### Aim of the exercise
With the pictures set aside, write out all of the data exactly as it stands.

### User interface change data
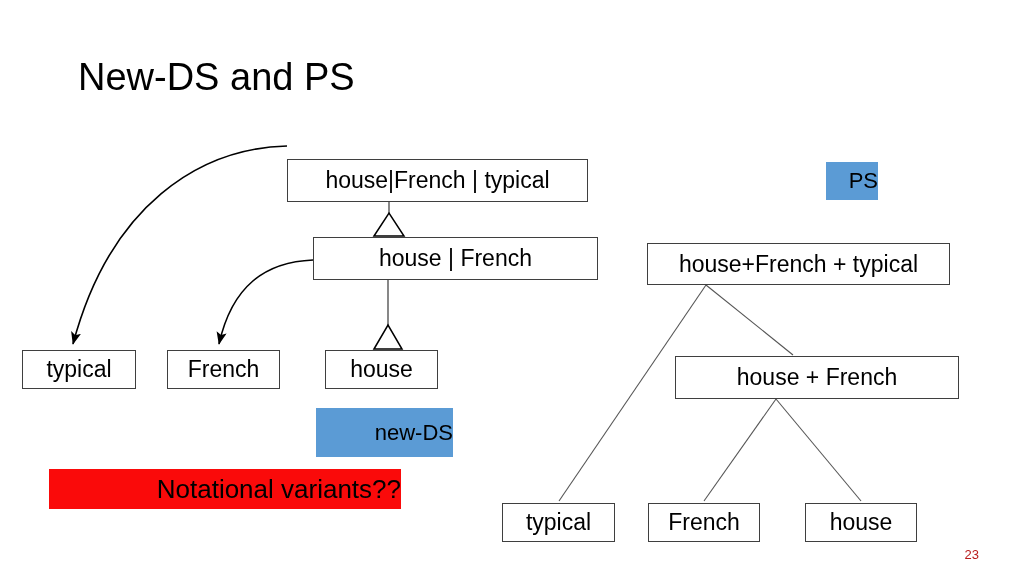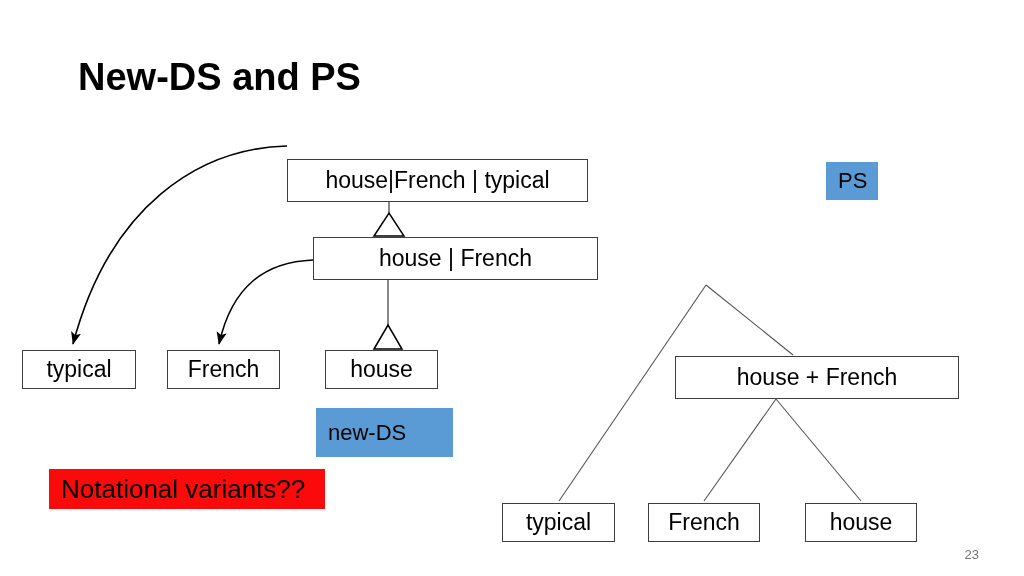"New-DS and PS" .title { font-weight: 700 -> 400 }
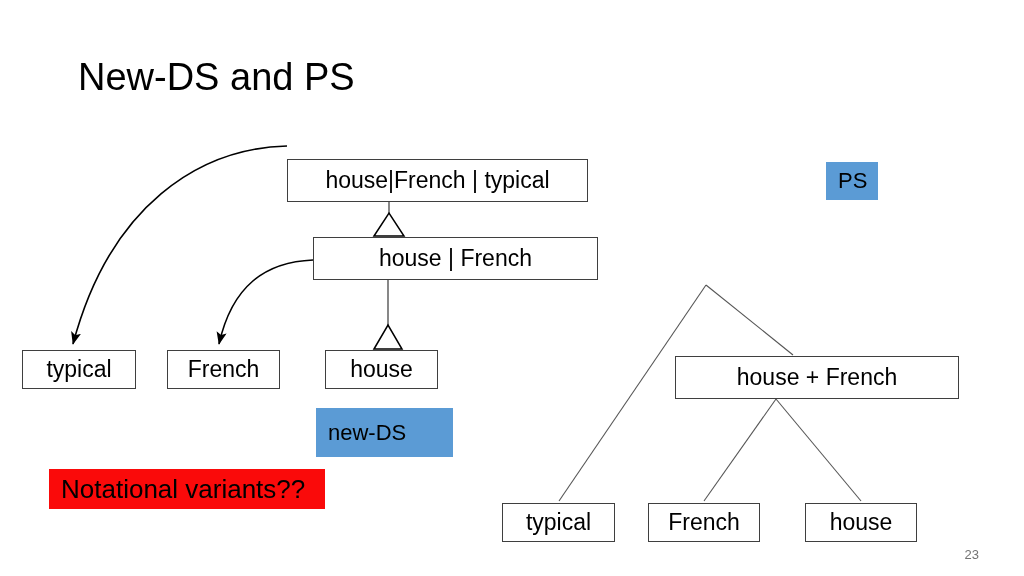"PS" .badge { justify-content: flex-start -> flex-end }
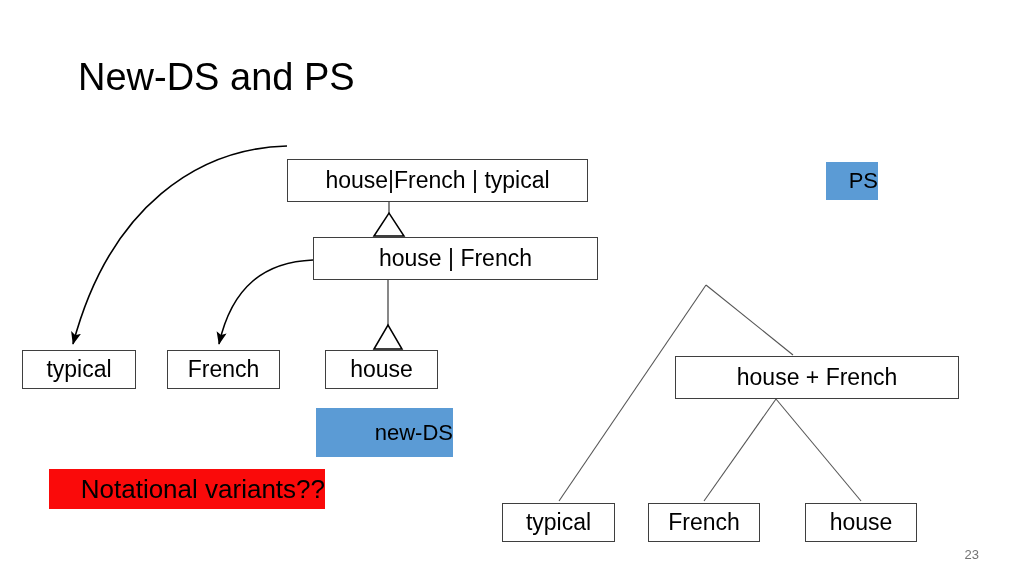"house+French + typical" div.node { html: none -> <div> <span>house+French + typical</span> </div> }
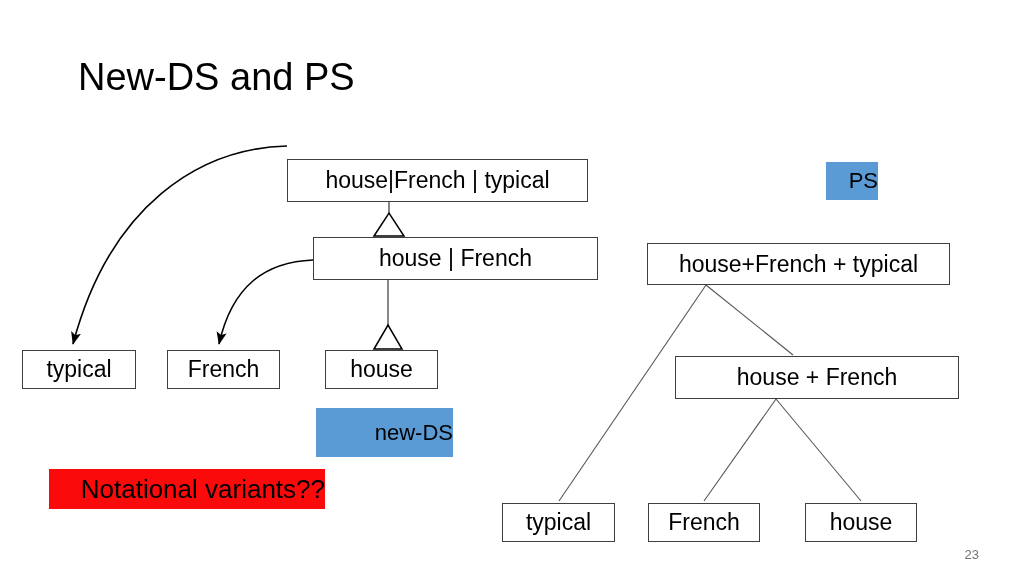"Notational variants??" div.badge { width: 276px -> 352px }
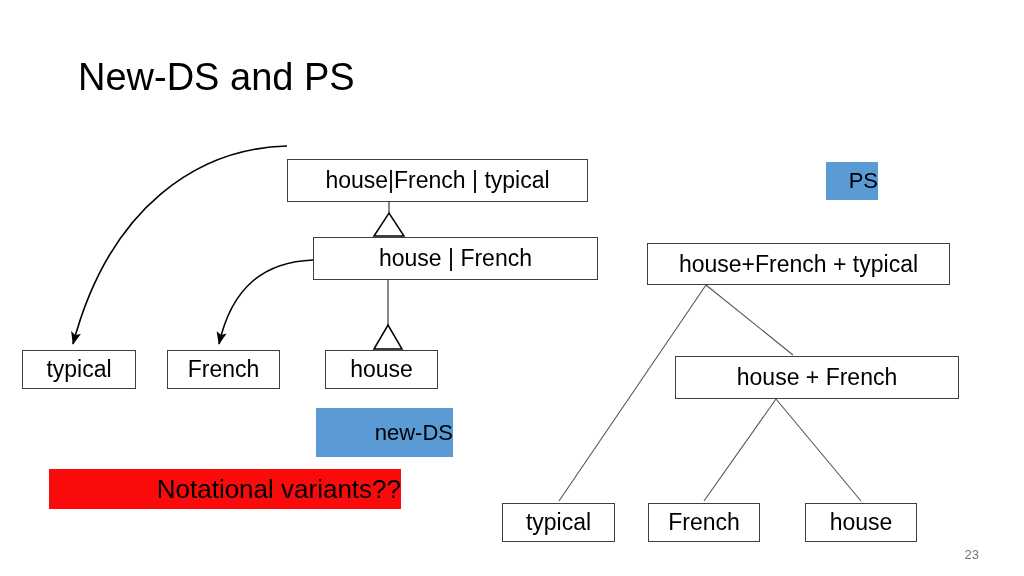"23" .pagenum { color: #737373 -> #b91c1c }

### Exercise output
"New-DS and PS" .title { font-weight: 700 -> 400 }
"PS" .badge { justify-content: flex-start -> flex-end }
"house+French + typical" div.node { html: none -> <div> <span>house+French + typical</span> </div> }
"Notational variants??" div.badge { width: 276px -> 352px }
"23" .pagenum { color: #737373 -> #b91c1c }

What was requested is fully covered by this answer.